Your answer must be an exact copy of the listing that follows, with all pictures omitted.

Records for the task —

[Start of Attachment]

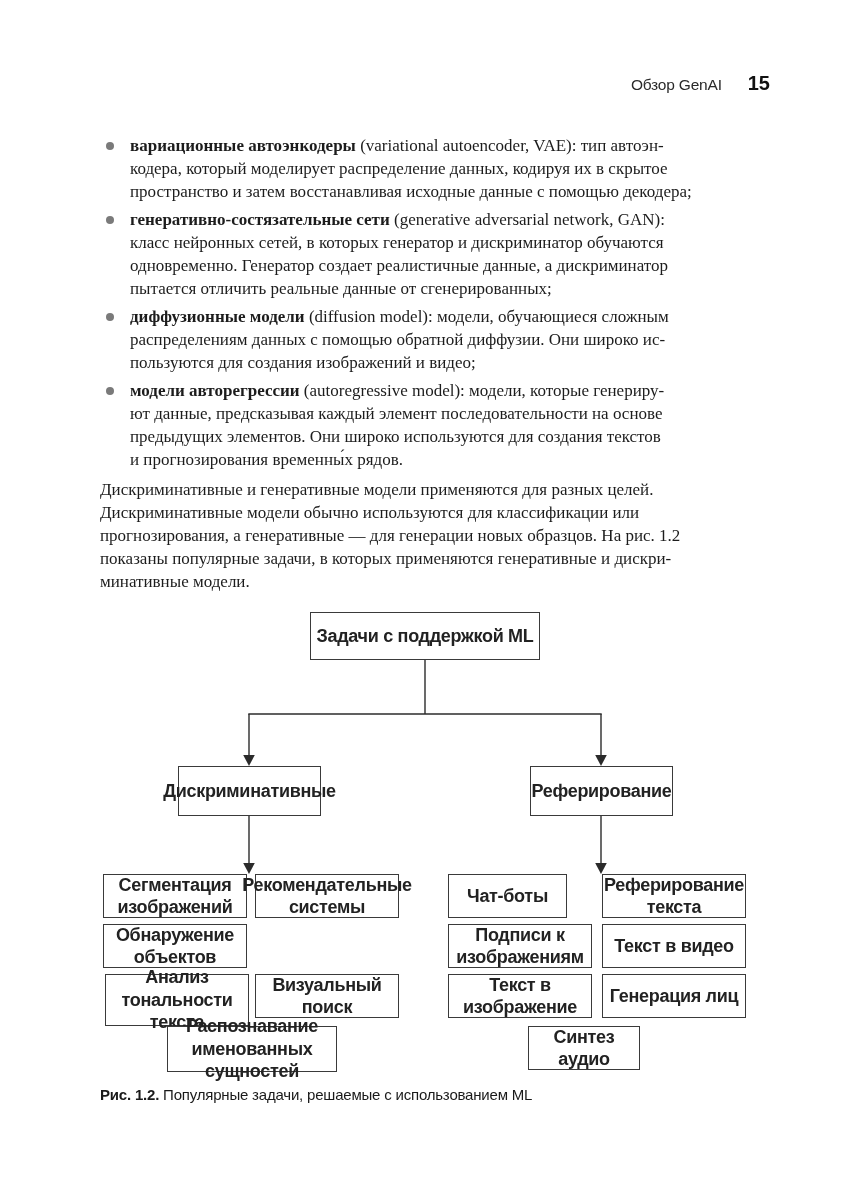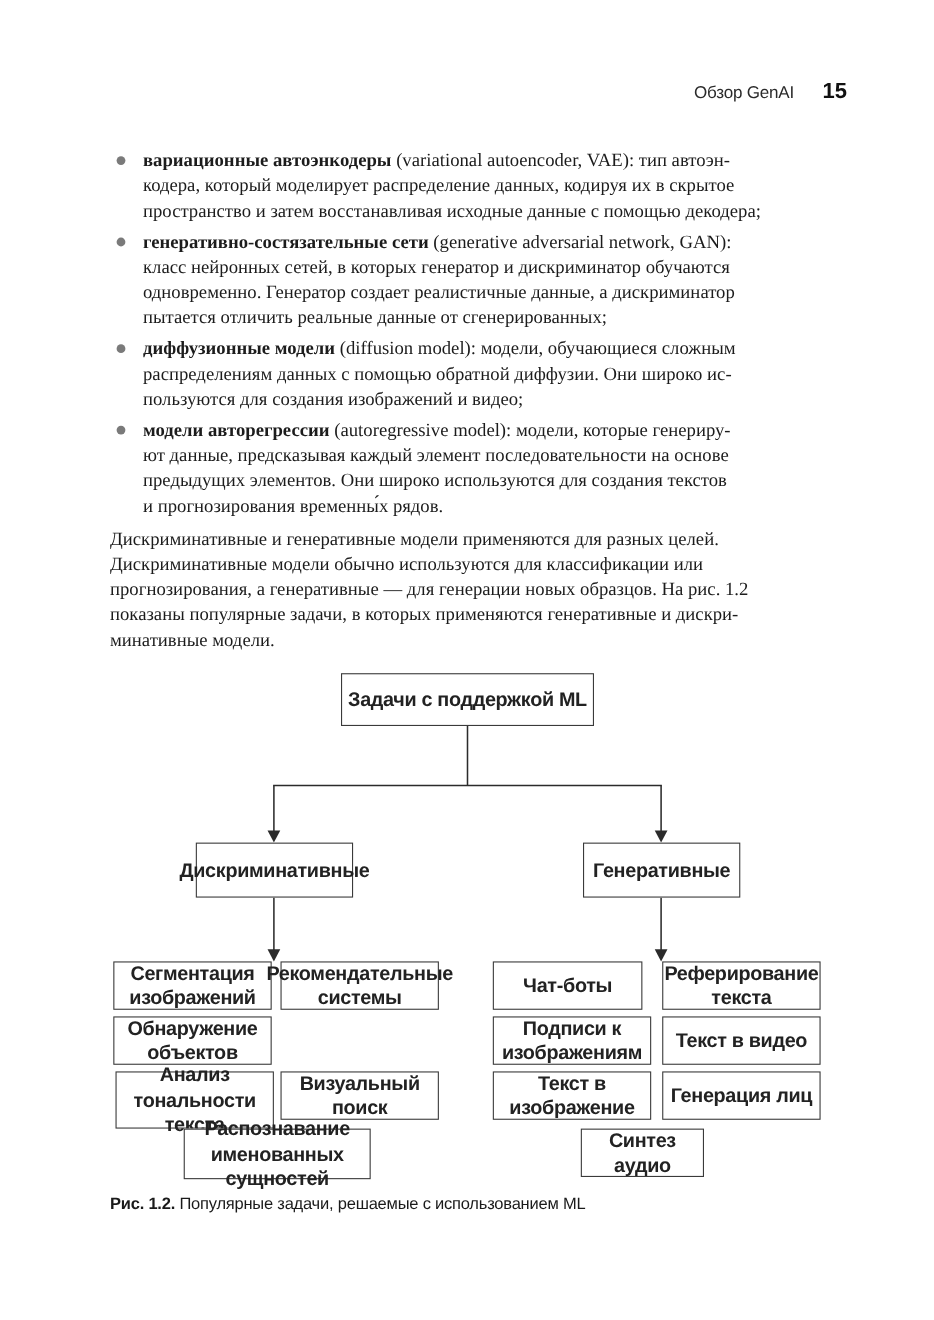"Генеративные" div.dbox { text: Генеративные -> Реферирование }
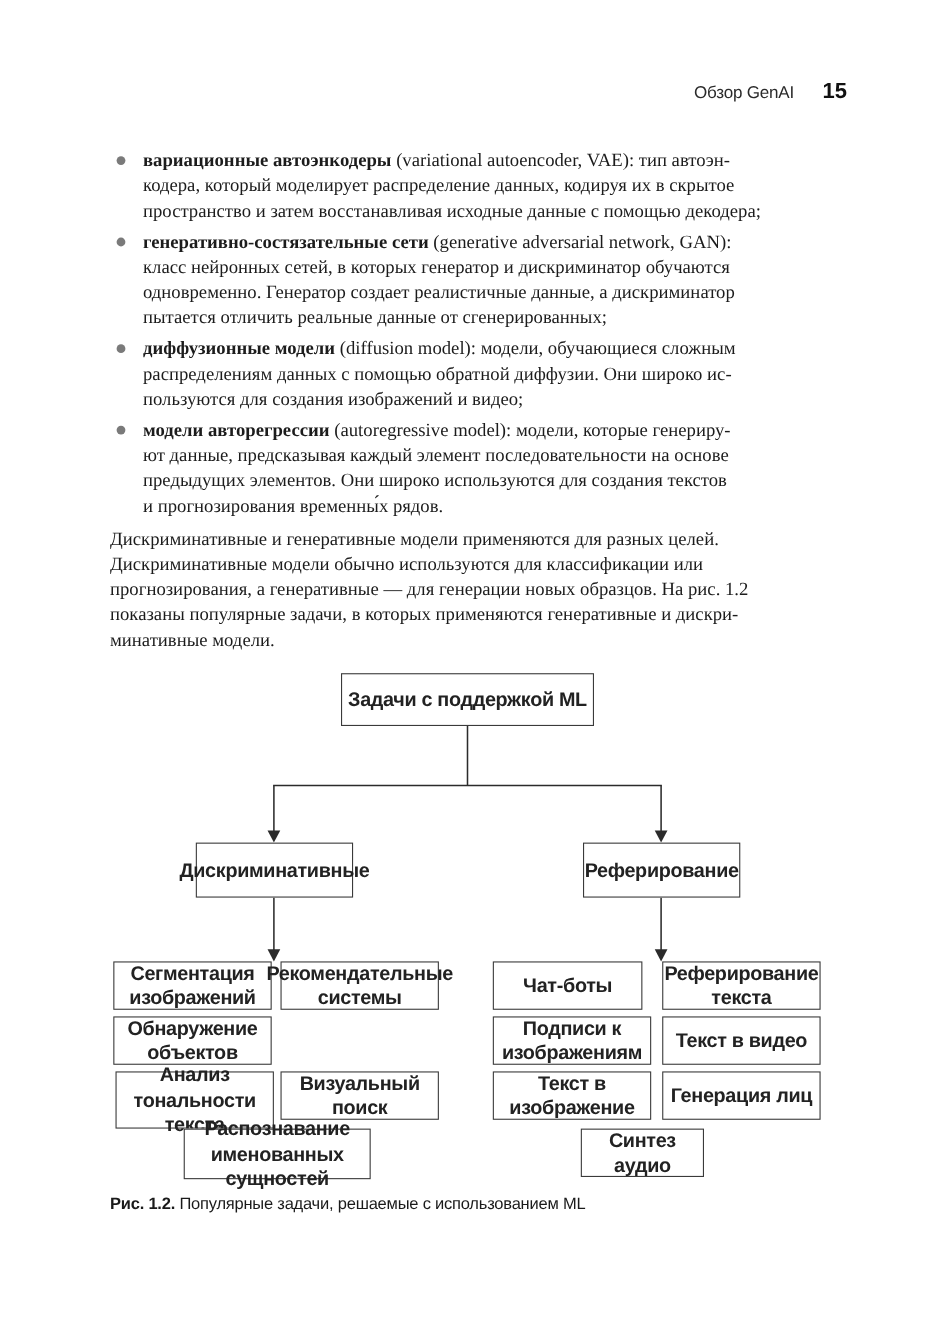"Чат-боты" div.dbox { width: 136px -> 119px }
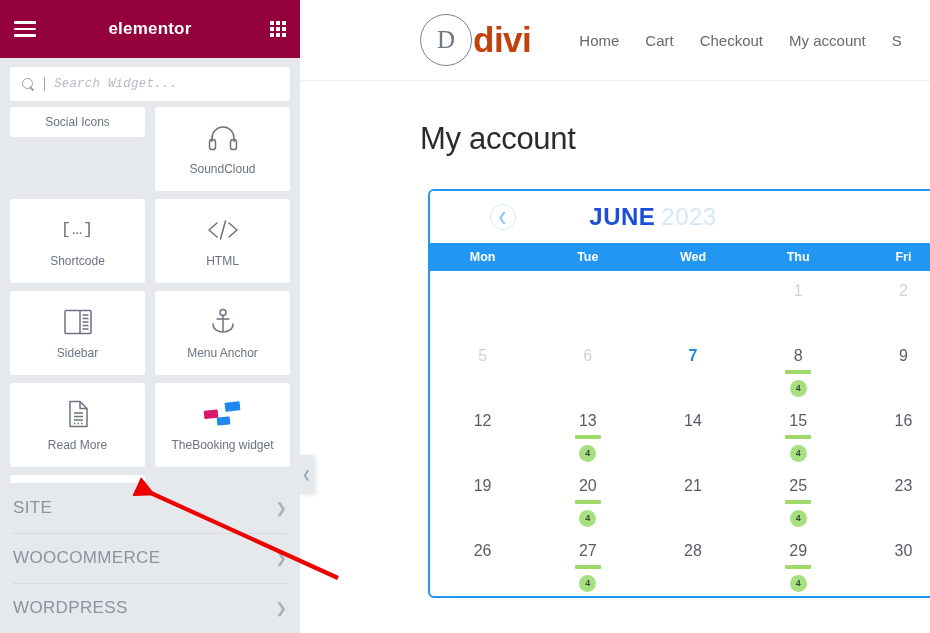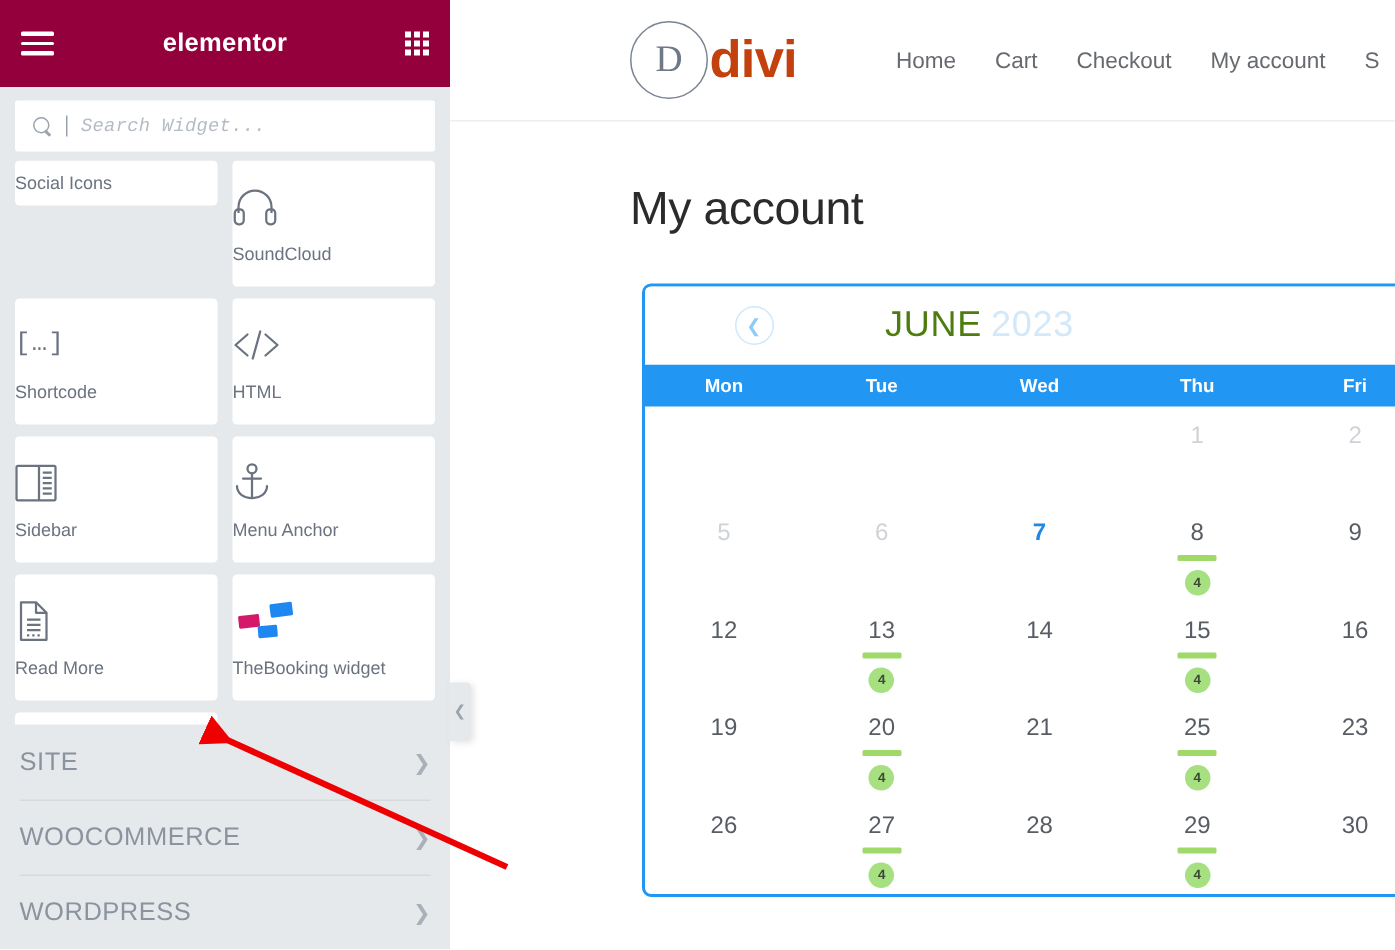"Home" .site-nav { margin-left: 66px -> 48px }
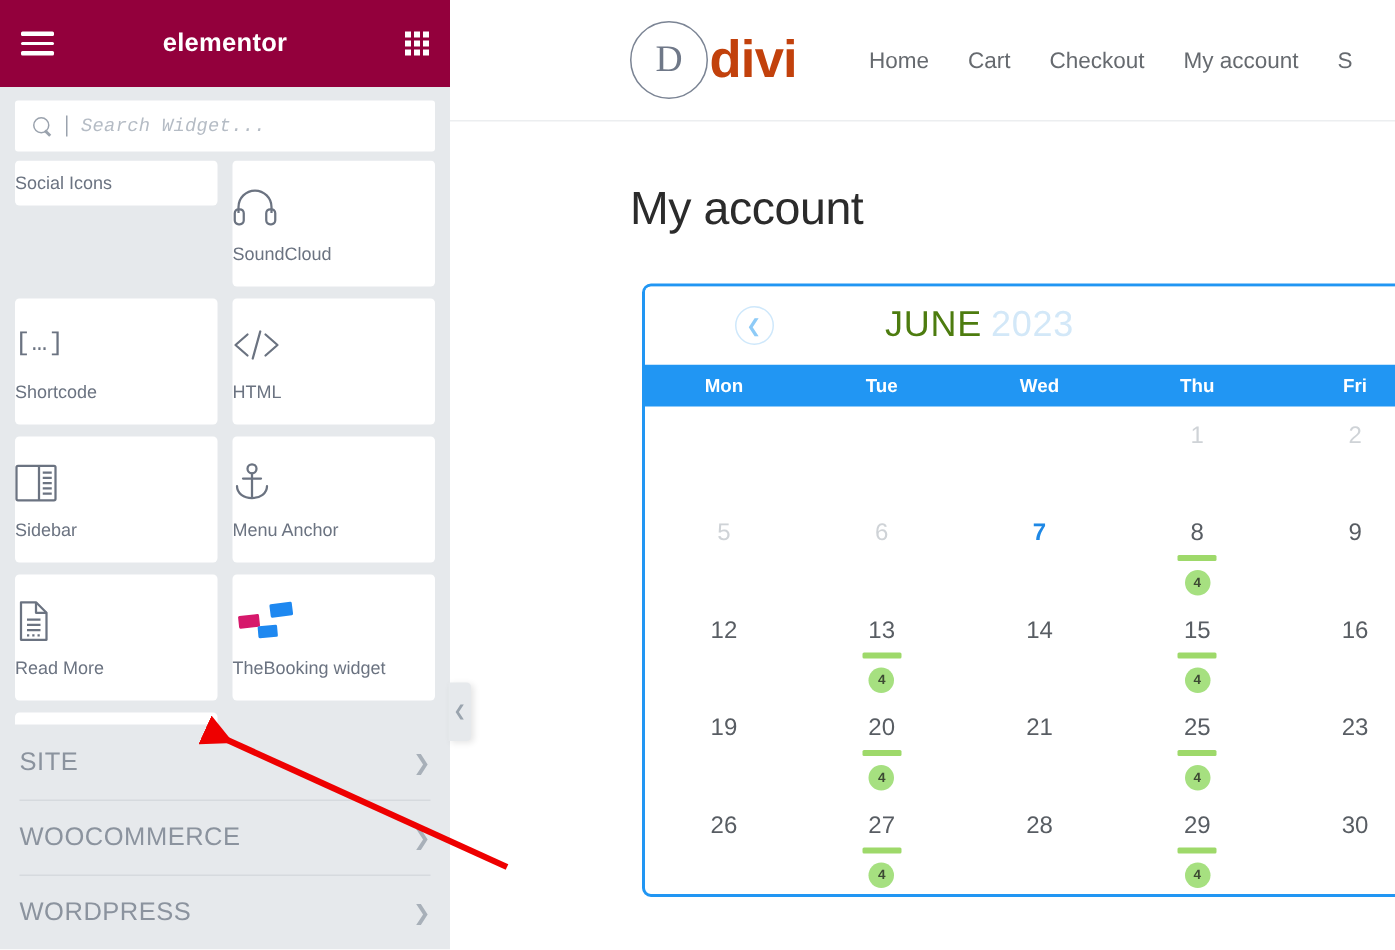"Social Icons" .widget-card { align-items: flex-start -> center }
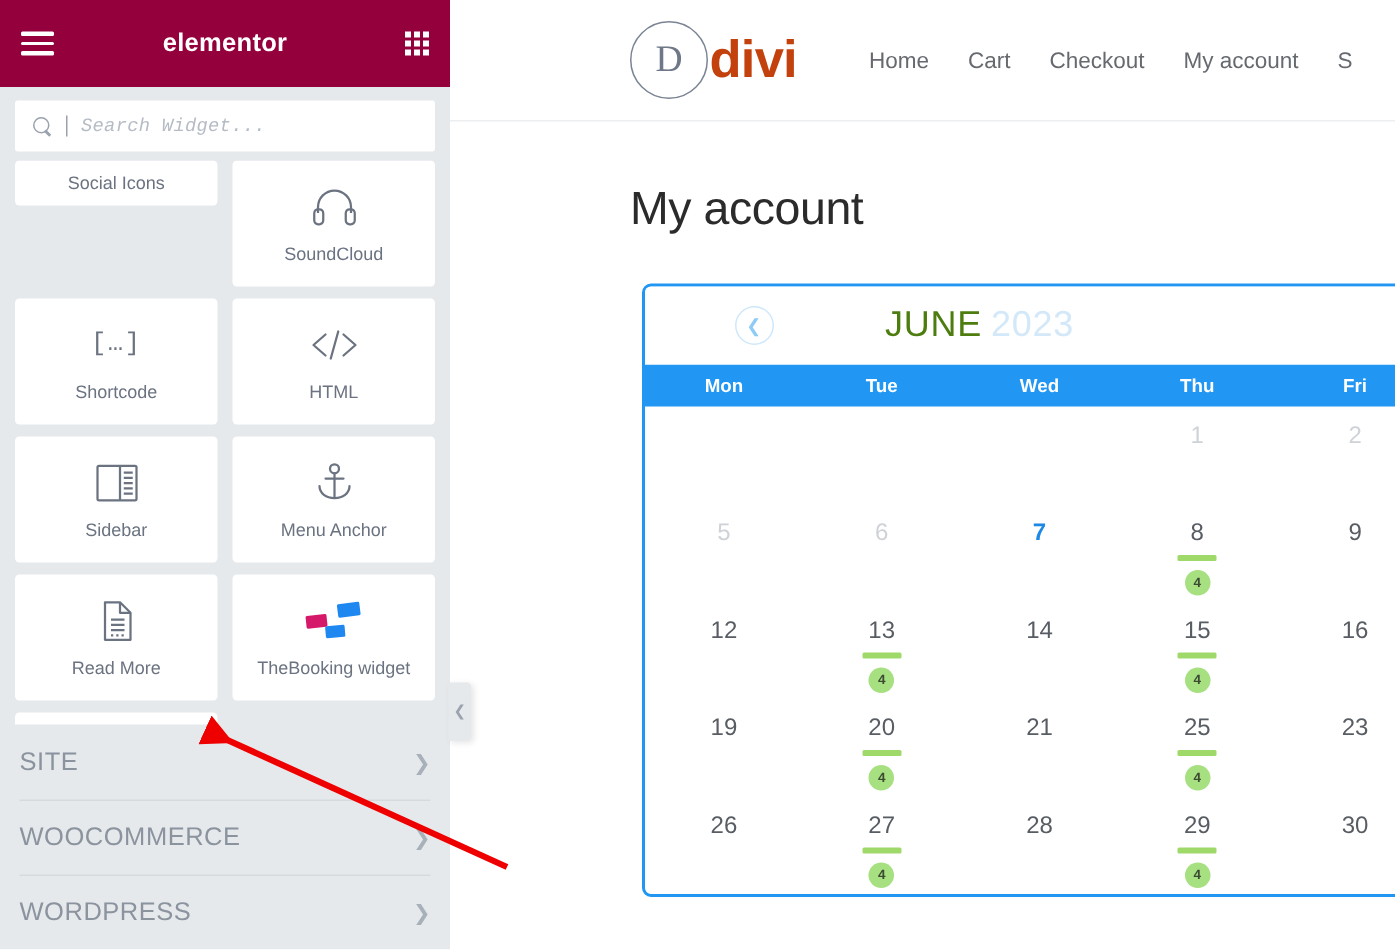"JUNE" .cal-month { color: #4d7c0f -> #1d4ed8; font-weight: 400 -> 700 }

[End of Attachment]

Answer box —
"Генеративные" div.dbox { text: Генеративные -> Реферирование }
"Чат-боты" div.dbox { width: 136px -> 119px }
"Home" .site-nav { margin-left: 66px -> 48px }
"Social Icons" .widget-card { align-items: flex-start -> center }
"JUNE" .cal-month { color: #4d7c0f -> #1d4ed8; font-weight: 400 -> 700 }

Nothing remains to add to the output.